For Valgrind, I run valgrind --tool=massif --massif-out-file=m_compiler_lang ./compiler-lang on each compiler and language, then ms_print for displaying the peaks.

Am I doing something wrong here?

回答1:

The heap usage comes from the C++ standard library. It allocates memory for internal library use on startup. If you don't link against it, there should be zero difference between the C and C++ version. With GCC and Clang, you can compile the file with:

g++ -Wl,--as-needed main.cpp

This will instruct the linker to not link against unused libraries. In your example code, the C++ library is not used, so it should not link against the C++ standard library.

You can also test this with the C file. If you compile with:

gcc main.c -lstdc++

The heap usage will reappear, even though you've built a C program.

The heap use is obviously dependant to the specific C++ library implementation you're using. In your case, that's the GNU C++ library, libstdc++. Other implementations might not allocate the same amount of memory, or they might not allocate any memory at all (at least not on startup.) The LLVM C++ library (libc++) for example does not do heap allocation on startup, at least on my Linux machine:

clang++ -stdlib=libc++ main.cpp

The heap use is the same as not linking at all against it.

(If compilation fails, then libc++ is probably not installed. The package name usually contains "libc++" or "libcxx".)



回答2:

Neither GCC nor Clang are compilers -- they're actually toolchain driver programs. That means they invoke the compiler, the assembler, and the linker.
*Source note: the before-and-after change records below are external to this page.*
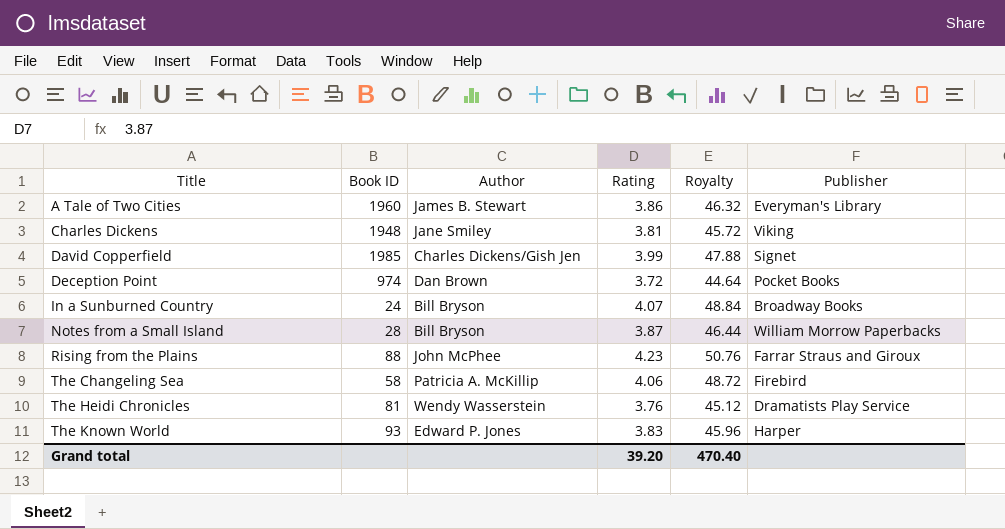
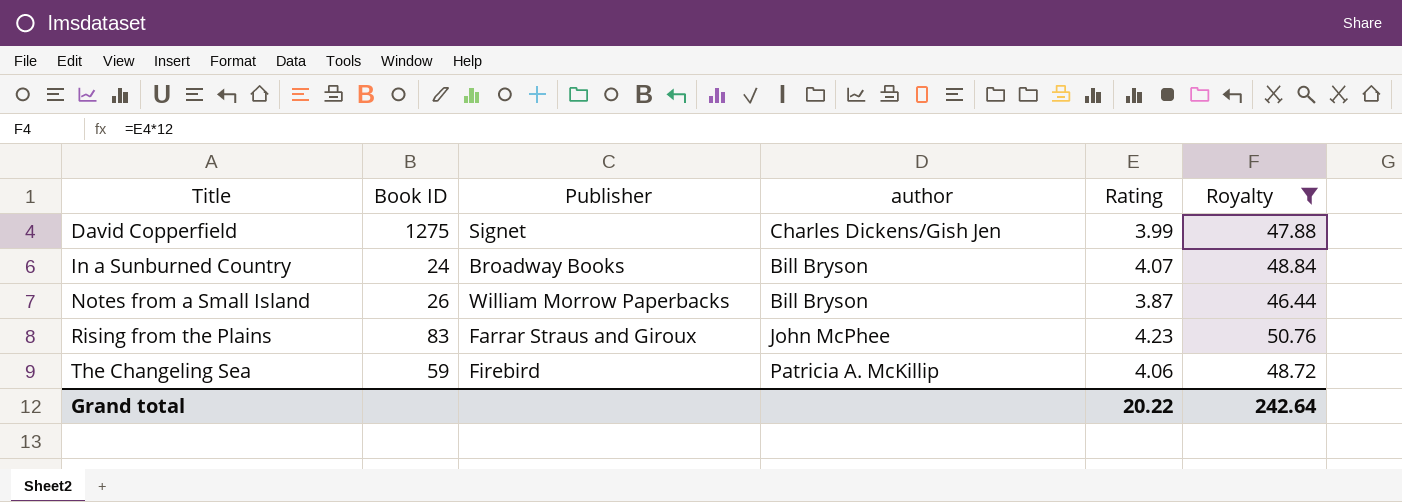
filter: none -> Royalty >= 46.44
column Publisher | position: 6 -> 3
column name: Author -> author
David Copperfield | Book ID: 1985 -> 1275
Notes from a Small Island | Book ID: 28 -> 26
Rising from the Plains | Book ID: 88 -> 83
The Changeling Sea | Book ID: 58 -> 59
Grand total | Rating: 39.20 -> 20.22
Grand total | Royalty: 470.40 -> 242.64

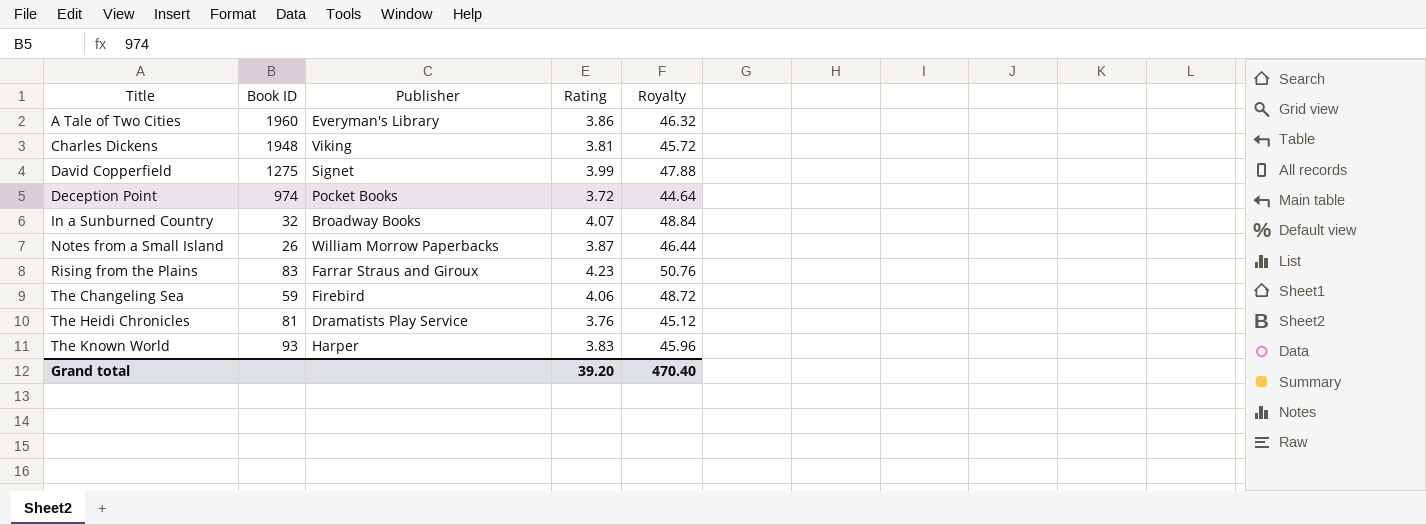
filter: Royalty >= 46.44 -> none
column author | position: 4 -> none
In a Sunburned Country | Book ID: 24 -> 32
Grand total | Rating: 20.22 -> 39.20
Grand total | Royalty: 242.64 -> 470.40

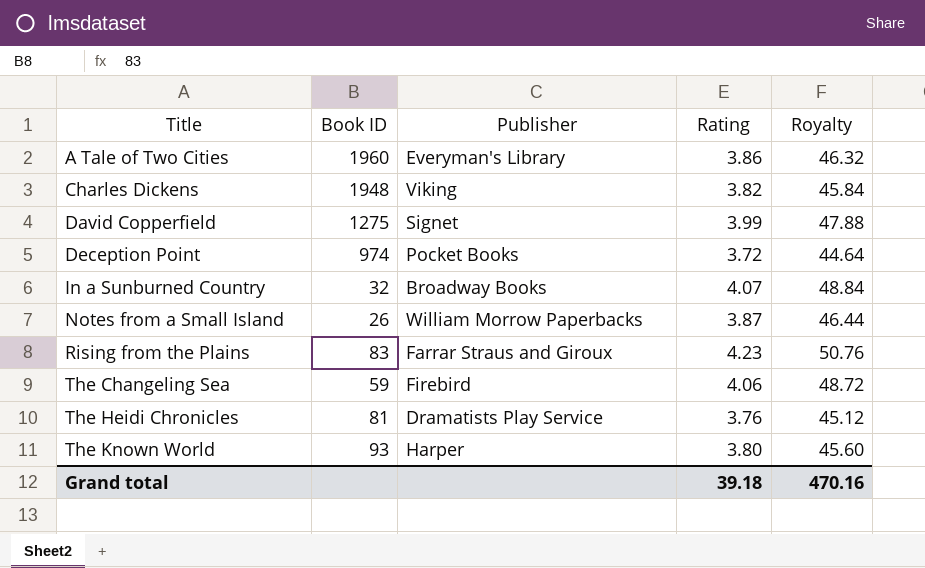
Charles Dickens | Rating: 3.81 -> 3.82
Charles Dickens | Royalty: 45.72 -> 45.84
The Known World | Rating: 3.83 -> 3.80
The Known World | Royalty: 45.96 -> 45.60
Grand total | Rating: 39.20 -> 39.18
Grand total | Royalty: 470.40 -> 470.16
If you compile your code with a C or a C++ compiler you will get the same assembly produced. The Assembler will produce the same objects. The difference is that the toolchain driver will provide different input to the linker for the two different languages: different startups (C++ requires code for executing constructors and destructors for objects with static or thread-local storage duration at namespace level, and requires infrastructure for stack frames to support unwinding during exception processing, for example), the C++ standard library (which also has objects of static storage duration at namespace level), and probably additional runtime libraries (for example, libgcc with its stack-unwinding infrastructure).

In short, it's not the compiler causing the increase in footprint, it's the linking in of stuff you've chose to use by choosing the C++ language.

It's true that C++ has the "pay only for what you use" philosophy, but by using the language, you pay for it. You can disable parts of the language (RTTI, exception handling) but then you're not using C++ any more. As mentioned in another answer, if you don't use the standard library at all you can instruct the driver to leave that out (--Wl,--as-needed) but if you're not going to use any of the features of C++ or its library, why are you even choosing C++ as a programming language?